EXERCISE BRIEF
Repeat the listing beneath this line exactly, keeping every character.

DATA FOR PROCESSING
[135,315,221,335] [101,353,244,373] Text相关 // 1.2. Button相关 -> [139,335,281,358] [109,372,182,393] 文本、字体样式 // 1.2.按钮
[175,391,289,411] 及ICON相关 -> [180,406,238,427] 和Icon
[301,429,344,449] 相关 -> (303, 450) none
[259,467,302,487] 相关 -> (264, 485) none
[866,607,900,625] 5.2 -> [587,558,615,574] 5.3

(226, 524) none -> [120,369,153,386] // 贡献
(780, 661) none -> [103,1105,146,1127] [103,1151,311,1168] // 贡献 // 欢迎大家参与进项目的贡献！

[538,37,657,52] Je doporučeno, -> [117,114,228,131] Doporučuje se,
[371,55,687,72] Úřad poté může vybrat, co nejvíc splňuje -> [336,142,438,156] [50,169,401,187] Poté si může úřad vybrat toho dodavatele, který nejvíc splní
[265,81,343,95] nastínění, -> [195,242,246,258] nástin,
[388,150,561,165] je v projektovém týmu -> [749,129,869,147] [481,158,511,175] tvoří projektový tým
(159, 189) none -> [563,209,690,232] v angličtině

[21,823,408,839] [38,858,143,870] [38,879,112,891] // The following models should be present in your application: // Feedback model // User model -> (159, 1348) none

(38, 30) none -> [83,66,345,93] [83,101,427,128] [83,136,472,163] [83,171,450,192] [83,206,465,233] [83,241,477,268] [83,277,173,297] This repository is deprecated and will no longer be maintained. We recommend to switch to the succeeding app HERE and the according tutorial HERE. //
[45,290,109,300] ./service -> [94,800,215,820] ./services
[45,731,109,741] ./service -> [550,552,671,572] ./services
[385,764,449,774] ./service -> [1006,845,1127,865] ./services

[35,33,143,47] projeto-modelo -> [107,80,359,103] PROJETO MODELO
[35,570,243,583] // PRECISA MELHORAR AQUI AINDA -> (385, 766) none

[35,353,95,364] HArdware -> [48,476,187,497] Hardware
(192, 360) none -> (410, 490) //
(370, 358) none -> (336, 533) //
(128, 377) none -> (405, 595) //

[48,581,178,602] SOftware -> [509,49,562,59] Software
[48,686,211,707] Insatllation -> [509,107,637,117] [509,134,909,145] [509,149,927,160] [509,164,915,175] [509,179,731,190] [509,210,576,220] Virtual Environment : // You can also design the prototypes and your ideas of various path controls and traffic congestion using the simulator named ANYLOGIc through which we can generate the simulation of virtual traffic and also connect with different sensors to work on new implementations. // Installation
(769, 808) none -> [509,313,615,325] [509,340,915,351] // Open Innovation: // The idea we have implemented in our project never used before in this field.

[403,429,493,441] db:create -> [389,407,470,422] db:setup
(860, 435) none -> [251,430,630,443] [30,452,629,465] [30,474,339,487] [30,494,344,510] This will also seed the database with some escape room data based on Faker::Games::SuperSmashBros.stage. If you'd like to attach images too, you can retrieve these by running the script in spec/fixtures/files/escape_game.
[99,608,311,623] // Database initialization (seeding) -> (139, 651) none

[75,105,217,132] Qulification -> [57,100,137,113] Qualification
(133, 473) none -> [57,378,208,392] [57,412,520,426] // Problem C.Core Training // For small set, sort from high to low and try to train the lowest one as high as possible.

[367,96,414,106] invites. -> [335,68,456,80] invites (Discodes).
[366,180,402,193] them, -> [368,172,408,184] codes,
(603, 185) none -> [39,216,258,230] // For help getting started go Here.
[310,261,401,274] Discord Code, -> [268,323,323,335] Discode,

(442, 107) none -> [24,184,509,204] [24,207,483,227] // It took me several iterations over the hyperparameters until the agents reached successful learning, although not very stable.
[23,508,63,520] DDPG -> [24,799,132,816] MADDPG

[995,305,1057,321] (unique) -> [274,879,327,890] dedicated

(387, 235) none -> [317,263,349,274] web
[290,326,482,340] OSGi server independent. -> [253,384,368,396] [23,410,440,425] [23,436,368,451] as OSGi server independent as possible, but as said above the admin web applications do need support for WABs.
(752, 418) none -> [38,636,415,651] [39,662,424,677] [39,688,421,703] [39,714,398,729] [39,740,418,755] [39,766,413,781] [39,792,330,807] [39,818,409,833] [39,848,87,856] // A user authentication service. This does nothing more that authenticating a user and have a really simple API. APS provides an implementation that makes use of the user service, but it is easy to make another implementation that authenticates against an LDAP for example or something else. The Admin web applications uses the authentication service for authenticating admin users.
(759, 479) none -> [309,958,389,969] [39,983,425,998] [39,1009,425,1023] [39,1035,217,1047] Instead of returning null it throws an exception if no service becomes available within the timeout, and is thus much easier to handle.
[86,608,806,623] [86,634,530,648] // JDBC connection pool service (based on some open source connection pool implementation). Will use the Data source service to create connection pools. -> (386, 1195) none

EXERCISE RESULT
[135,315,221,335] [101,353,244,373] Text相关 // 1.2. Button相关 -> [139,335,281,358] [109,372,182,393] 文本、字体样式 // 1.2.按钮
[175,391,289,411] 及ICON相关 -> [180,406,238,427] 和Icon
[301,429,344,449] 相关 -> (303, 450) none
[259,467,302,487] 相关 -> (264, 485) none
[866,607,900,625] 5.2 -> [587,558,615,574] 5.3

(226, 524) none -> [120,369,153,386] // 贡献
(780, 661) none -> [103,1105,146,1127] [103,1151,311,1168] // 贡献 // 欢迎大家参与进项目的贡献！

[538,37,657,52] Je doporučeno, -> [117,114,228,131] Doporučuje se,
[371,55,687,72] Úřad poté může vybrat, co nejvíc splňuje -> [336,142,438,156] [50,169,401,187] Poté si může úřad vybrat toho dodavatele, který nejvíc splní
[265,81,343,95] nastínění, -> [195,242,246,258] nástin,
[388,150,561,165] je v projektovém týmu -> [749,129,869,147] [481,158,511,175] tvoří projektový tým
(159, 189) none -> [563,209,690,232] v angličtině

[21,823,408,839] [38,858,143,870] [38,879,112,891] // The following models should be present in your application: // Feedback model // User model -> (159, 1348) none

(38, 30) none -> [83,66,345,93] [83,101,427,128] [83,136,472,163] [83,171,450,192] [83,206,465,233] [83,241,477,268] [83,277,173,297] This repository is deprecated and will no longer be maintained. We recommend to switch to the succeeding app HERE and the according tutorial HERE. //
[45,290,109,300] ./service -> [94,800,215,820] ./services
[45,731,109,741] ./service -> [550,552,671,572] ./services
[385,764,449,774] ./service -> [1006,845,1127,865] ./services

[35,33,143,47] projeto-modelo -> [107,80,359,103] PROJETO MODELO
[35,570,243,583] // PRECISA MELHORAR AQUI AINDA -> (385, 766) none

[35,353,95,364] HArdware -> [48,476,187,497] Hardware
(192, 360) none -> (410, 490) //
(370, 358) none -> (336, 533) //
(128, 377) none -> (405, 595) //

[48,581,178,602] SOftware -> [509,49,562,59] Software
[48,686,211,707] Insatllation -> [509,107,637,117] [509,134,909,145] [509,149,927,160] [509,164,915,175] [509,179,731,190] [509,210,576,220] Virtual Environment : // You can also design the prototypes and your ideas of various path controls and traffic congestion using the simulator named ANYLOGIc through which we can generate the simulation of virtual traffic and also connect with different sensors to work on new implementations. // Installation
(769, 808) none -> [509,313,615,325] [509,340,915,351] // Open Innovation: // The idea we have implemented in our project never used before in this field.

[403,429,493,441] db:create -> [389,407,470,422] db:setup
(860, 435) none -> [251,430,630,443] [30,452,629,465] [30,474,339,487] [30,494,344,510] This will also seed the database with some escape room data based on Faker::Games::SuperSmashBros.stage. If you'd like to attach images too, you can retrieve these by running the script in spec/fixtures/files/escape_game.
[99,608,311,623] // Database initialization (seeding) -> (139, 651) none

[75,105,217,132] Qulification -> [57,100,137,113] Qualification
(133, 473) none -> [57,378,208,392] [57,412,520,426] // Problem C.Core Training // For small set, sort from high to low and try to train the lowest one as high as possible.

[367,96,414,106] invites. -> [335,68,456,80] invites (Discodes).
[366,180,402,193] them, -> [368,172,408,184] codes,
(603, 185) none -> [39,216,258,230] // For help getting started go Here.
[310,261,401,274] Discord Code, -> [268,323,323,335] Discode,

(442, 107) none -> [24,184,509,204] [24,207,483,227] // It took me several iterations over the hyperparameters until the agents reached successful learning, although not very stable.
[23,508,63,520] DDPG -> [24,799,132,816] MADDPG

[995,305,1057,321] (unique) -> [274,879,327,890] dedicated

(387, 235) none -> [317,263,349,274] web
[290,326,482,340] OSGi server independent. -> [253,384,368,396] [23,410,440,425] [23,436,368,451] as OSGi server independent as possible, but as said above the admin web applications do need support for WABs.
(752, 418) none -> [38,636,415,651] [39,662,424,677] [39,688,421,703] [39,714,398,729] [39,740,418,755] [39,766,413,781] [39,792,330,807] [39,818,409,833] [39,848,87,856] // A user authentication service. This does nothing more that authenticating a user and have a really simple API. APS provides an implementation that makes use of the user service, but it is easy to make another implementation that authenticates against an LDAP for example or something else. The Admin web applications uses the authentication service for authenticating admin users.
(759, 479) none -> [309,958,389,969] [39,983,425,998] [39,1009,425,1023] [39,1035,217,1047] Instead of returning null it throws an exception if no service becomes available within the timeout, and is thus much easier to handle.
[86,608,806,623] [86,634,530,648] // JDBC connection pool service (based on some open source connection pool implementation). Will use the Data source service to create connection pools. -> (386, 1195) none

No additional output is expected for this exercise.